*** Data records Section Begins ***

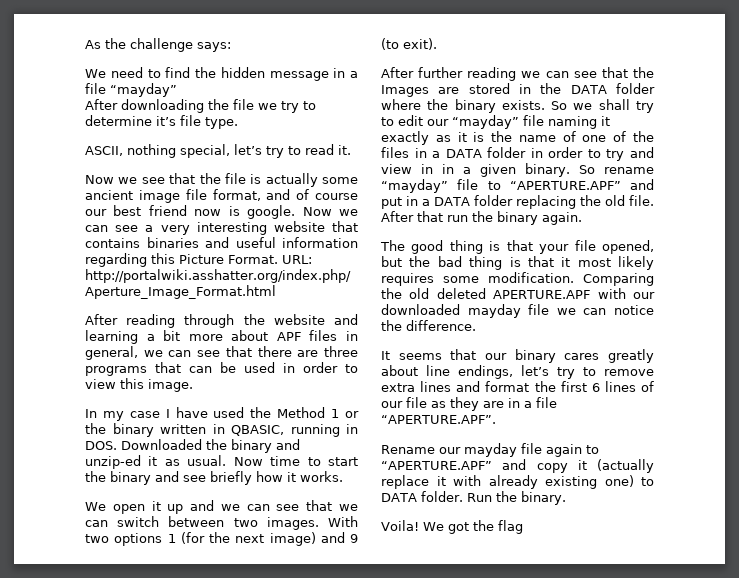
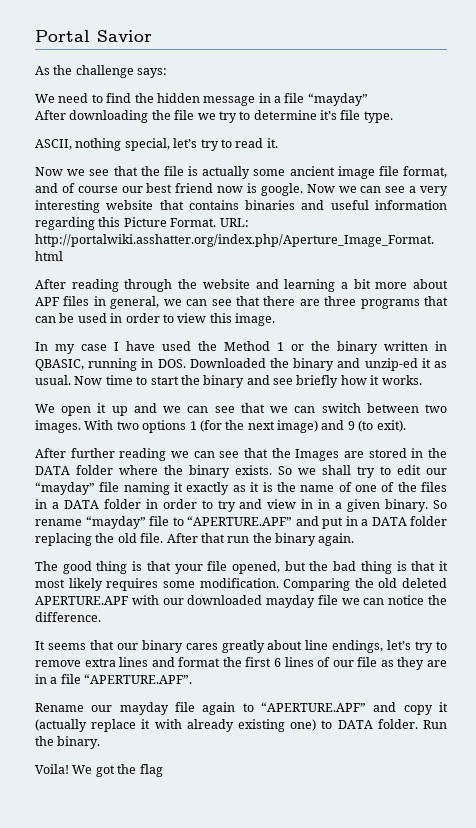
(85, 44) none -> [35,30,152,42] Portal Savior //

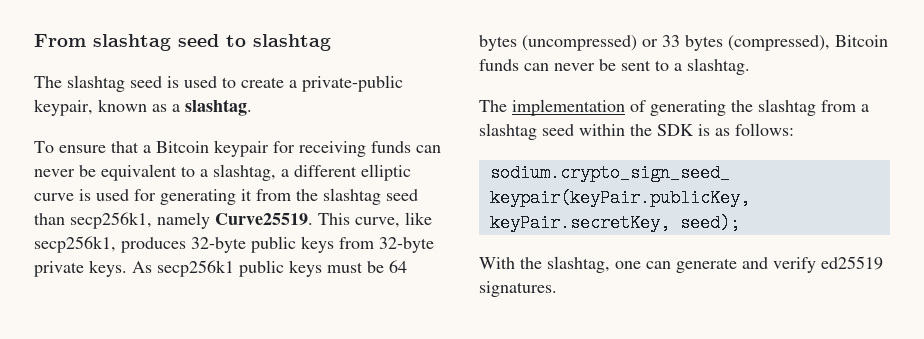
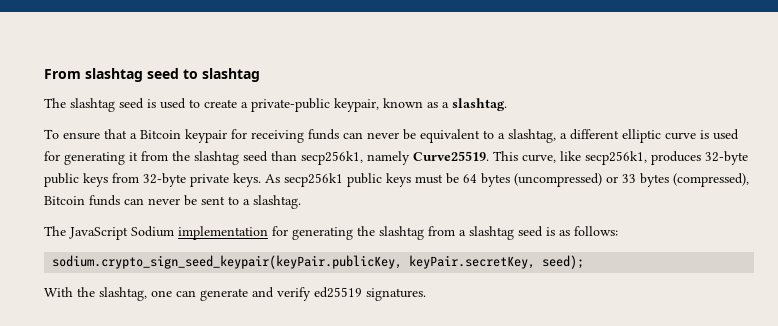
[512,99,646,116] implementation of -> [69,226,288,240] JavaScript Sodium implementation for
[579,124,694,136] within the SDK -> (543, 231) none

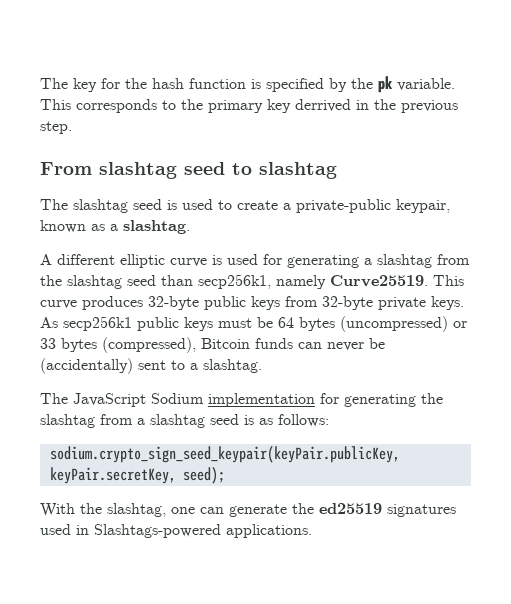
(44, 74) none -> [40,76,455,93] [40,99,458,113] [40,121,72,134] The key for the hash function is specified by the pk variable. This corresponds to the primary key derrived in the previous step. //
[44,129,567,143] To ensure that a Bitcoin keypair for receiving funds can never be equivalent to a slashtag, a -> [40,254,52,265] A
[129,152,138,161] it -> [364,254,432,268] a slashtag
[522,151,647,165] curve, like secp256k1, -> [40,300,77,309] curve
(197, 200) none -> [40,358,133,374] (accidentally)
[252,287,426,301] and verify ed25519 signatures. -> [292,503,456,517] [40,524,312,538] the ed25519 signatures used in Slashtags-powered applications.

*** Data records Section Ends ***

* **Work instruction**: What is needed is a word-for-word copy of the data, minus its pictures.

* **Finished task**:
(85, 44) none -> [35,30,152,42] Portal Savior //

[512,99,646,116] implementation of -> [69,226,288,240] JavaScript Sodium implementation for
[579,124,694,136] within the SDK -> (543, 231) none

(44, 74) none -> [40,76,455,93] [40,99,458,113] [40,121,72,134] The key for the hash function is specified by the pk variable. This corresponds to the primary key derrived in the previous step. //
[44,129,567,143] To ensure that a Bitcoin keypair for receiving funds can never be equivalent to a slashtag, a -> [40,254,52,265] A
[129,152,138,161] it -> [364,254,432,268] a slashtag
[522,151,647,165] curve, like secp256k1, -> [40,300,77,309] curve
(197, 200) none -> [40,358,133,374] (accidentally)
[252,287,426,301] and verify ed25519 signatures. -> [292,503,456,517] [40,524,312,538] the ed25519 signatures used in Slashtags-powered applications.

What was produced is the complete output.